And newborns don't have good visual perception yet. They can't focus their eyes on anything very far away. You guys probably know this. That's why everyone always has the mobiles in the crib for the baby to practice focusing on and looking at.

AUDIENCE: [INAUDIBLE]

ABBY NOYCE: Or with the black and white patterns, the high-contrast patterns.

AUDIENCE: I thought it was to make parents feel better.

ABBY NOYCE: [LAUGHS] Many child-raising things are to make parents feel better. I will totally grant that. Anyway, so they had these little kids, these newborns. And they had one of these nipple setups so that when they sucked on it, it would play a nonsense syllable.
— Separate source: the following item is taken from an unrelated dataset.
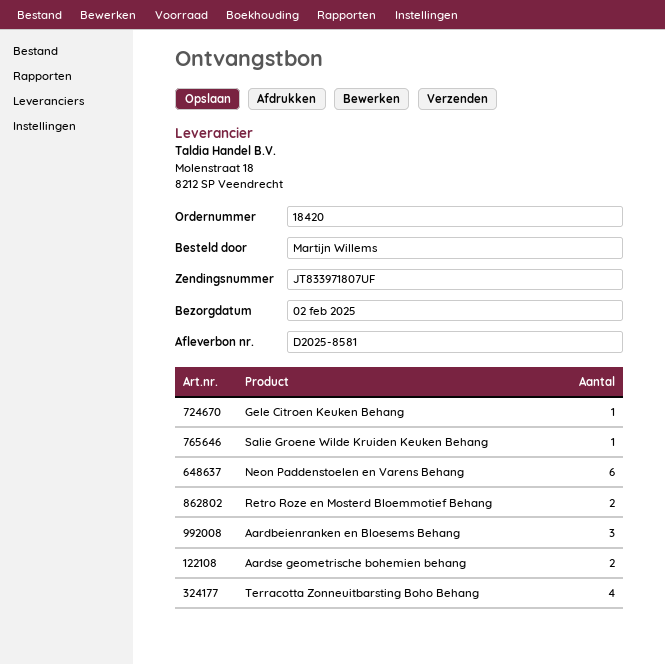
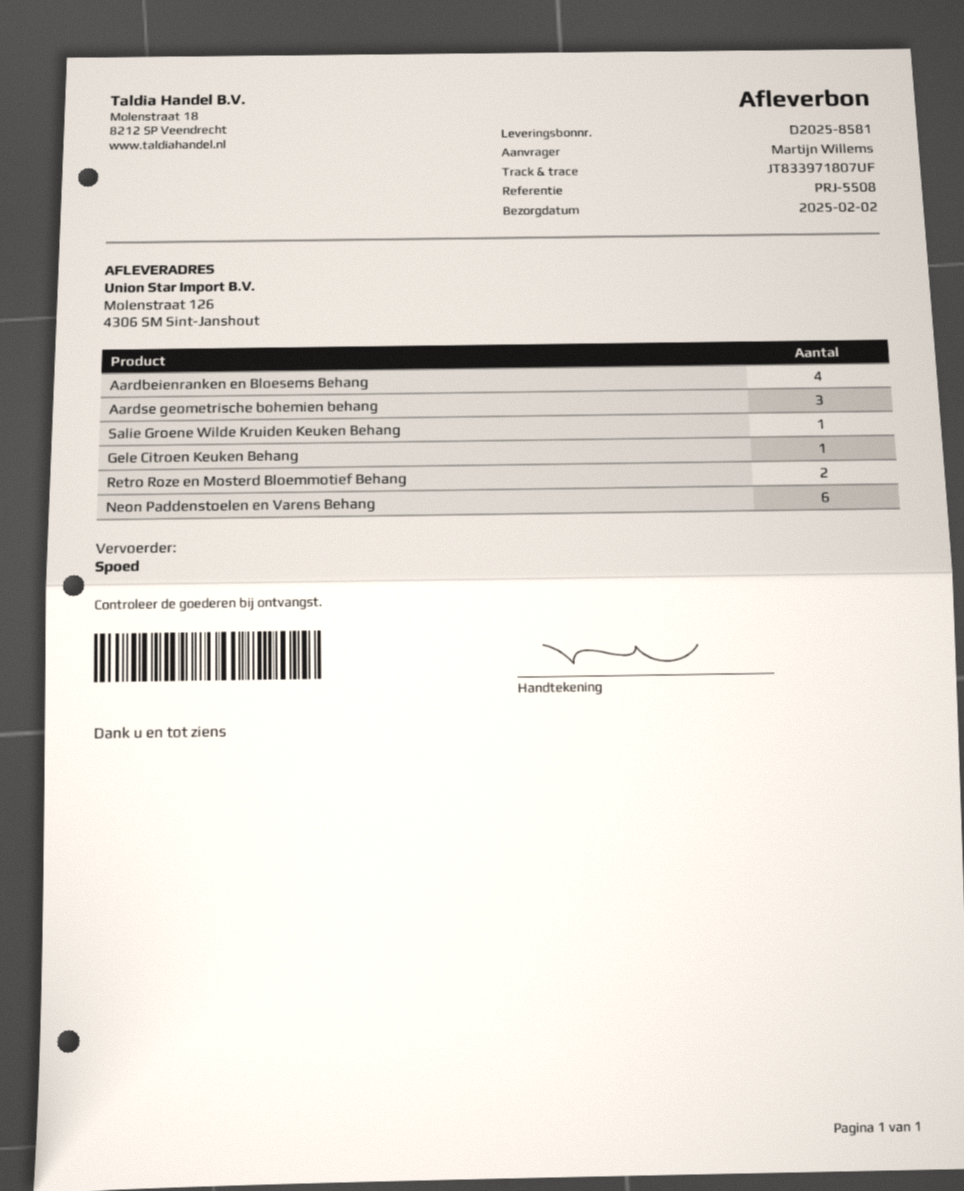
Aardbeienranken en Bloesems Behang: 3 -> 4
Aardse geometrische bohemien behang: 2 -> 3
Terracotta Zonneuitbarsting Boho Behang: 4 -> none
And so they would do, again, the two versus three thing. They'd have it play a two-syllable nonsense word every time the babies sucked on it. And the babies would eventually be like, hey, look, I can make noises happen, and suck on it a lot. And eventually, the rate would slow down.

And if they changed it to three-syllable nonsense words, the babies would, again, respond to the change by acting more interested. In this case, sucking on the nipple again to get these new words, these new sounds that were different from what was just being played to be played at a higher rate. So that's some evidence, at least, that very, very young children can make this distinction between two different small numbers.

Numbers seems to be one of these things that's intuitive. Not counting numbers, not arithmetic numbers, per se, but this intuitive grasp of small numbers and the differences between them seems to be one of these really deeply-ingrained human capabilities, and not just humans, for other animals, too. But it's cooler in humans, or something.

Anyway, the other thing that Starkey show that was really cool is that not only could babies make this distinction between two dots and three dots. There's some evidence showing that babies seem to make the connection between a display of two items or three items, and the soundtrack of two beats or three beats.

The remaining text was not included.